Research Overview
The past decade has witnessed a remarkable growth of services that rely on or involve mobile and wearable devices. The increasingly network-connected nature of these devices, coupled with more and more sensitive and confidential data placed online, has led to an unprecedented level of security and privacy concerns. Due to the energy, cost, and size constraints of these devices, existing security measures often turn out to be impractical. Furthermore, unlike general-purpose computing systems, mobile and embedded systems have unique usage and security models where a “one-size-fits-all” solution does not exist.
The aim of our research is to develop innovative hardware-oriented security solutions for low-power mobile, wearable, and implantable devices with these specific goals:
- Understanding application- and system-specific security challenges.
- Analyzing the trade-offs among security, usability, and utilization.
- Designing security measures for energy-, cost-, and size-constrained devices.

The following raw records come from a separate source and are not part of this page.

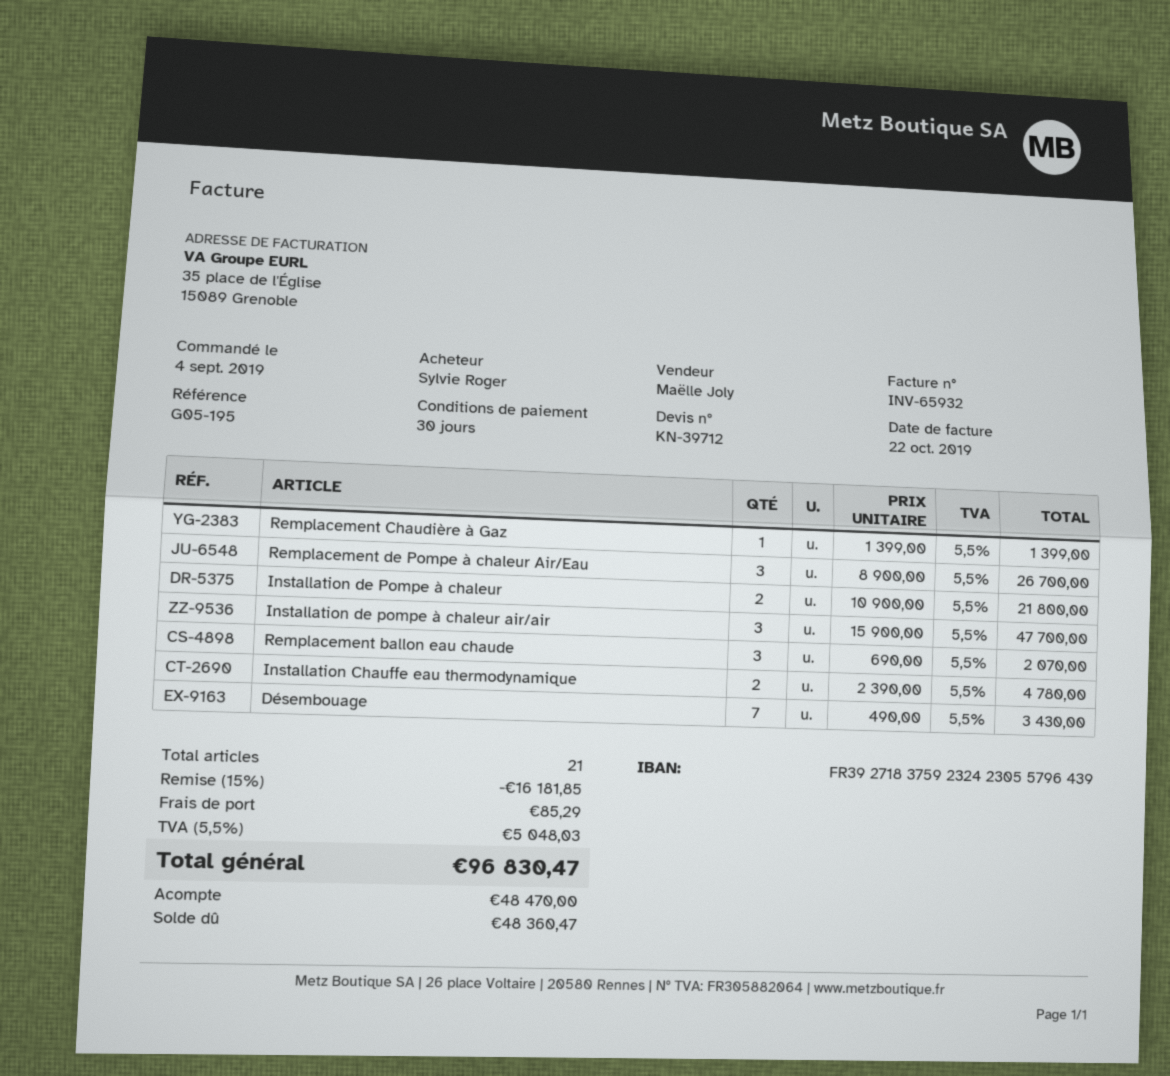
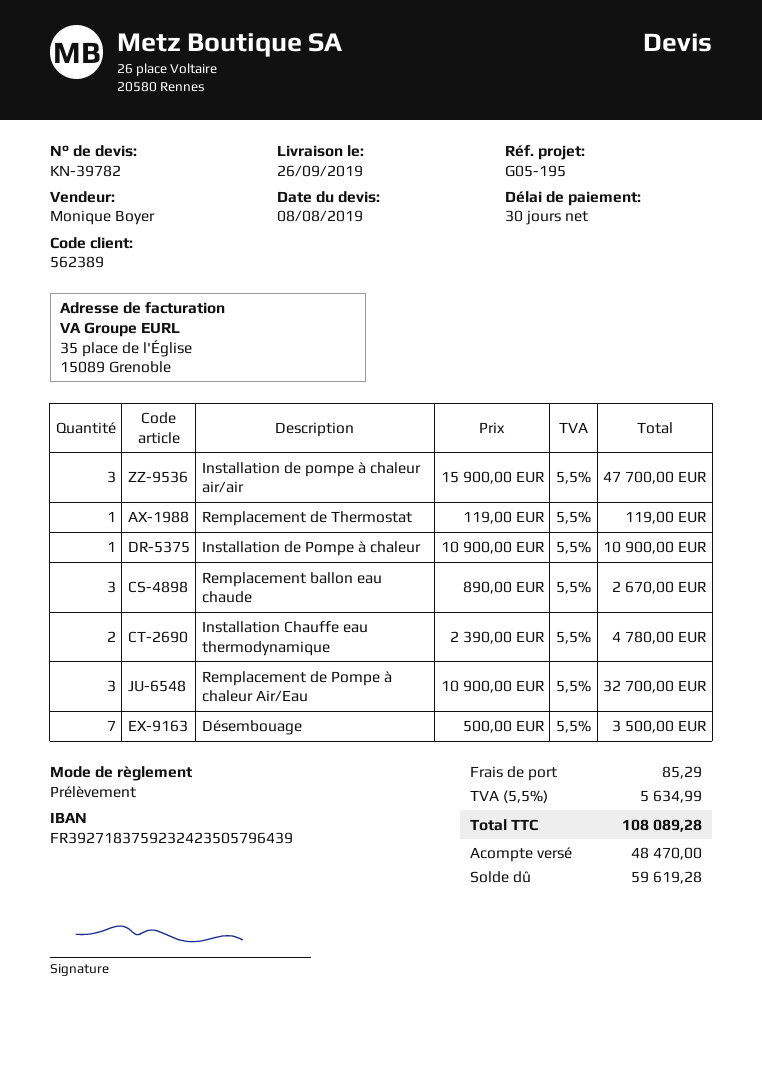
quote number: KN-39712 -> KN-39782
sales rep: Maëlle Joly -> Monique Boyer
bank account: FR3927183759232423055796439 -> FR3927183759232423505796439
Remplacement Chaudière à Gaz: 1 x 1399.00 = 1399.00 -> none
Remplacement de Pompe à chaleur Air/Eau: 3 x 8900.00 = 26700.00 -> 3 x 10900.00 = 32700.00
Installation de Pompe à chaleur: 2 x 10900.00 = 21800.00 -> 1 x 10900.00 = 10900.00
Remplacement ballon eau chaude: 3 x 690.00 = 2070.00 -> 3 x 890.00 = 2670.00
Désembouage: 7 x 490.00 = 3430.00 -> 7 x 500.00 = 3500.00
Remplacement de Thermostat: none -> 1 x 119.00 = 119.00
discount: 15% = 16181.85 -> none
tax: 5.5% = 5048.03 -> 5.5% = 5634.99
total: 96830.47 -> 108089.28
balance: 48360.47 -> 59619.28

CamPUF: Image-sensor physically unclonable function
CamPUF is a physical unclonable function (PUF) based on commercial off-the-shelf CMOS image sensors, which are ubiquitously available in almost all mobile devices. The inherent process mismatch between pixel sensors and readout circuits in an image sensor manifests as unique fixed pattern noise (FPN) in the image. We exploit FPN caused by dark signal non-uniformity (DSNU) as the basis for implementing the PUF. DSNU can be extracted only from dark images that are not shared with others, and only the legitimate user can obtain it with full control of the image sensor. Compared to other FPN components that can be extracted from shared images, DSNU facilitates more secure and usable device authentication. An efficient and reliable key generation procedure for use in wireless low-power devices is proposed.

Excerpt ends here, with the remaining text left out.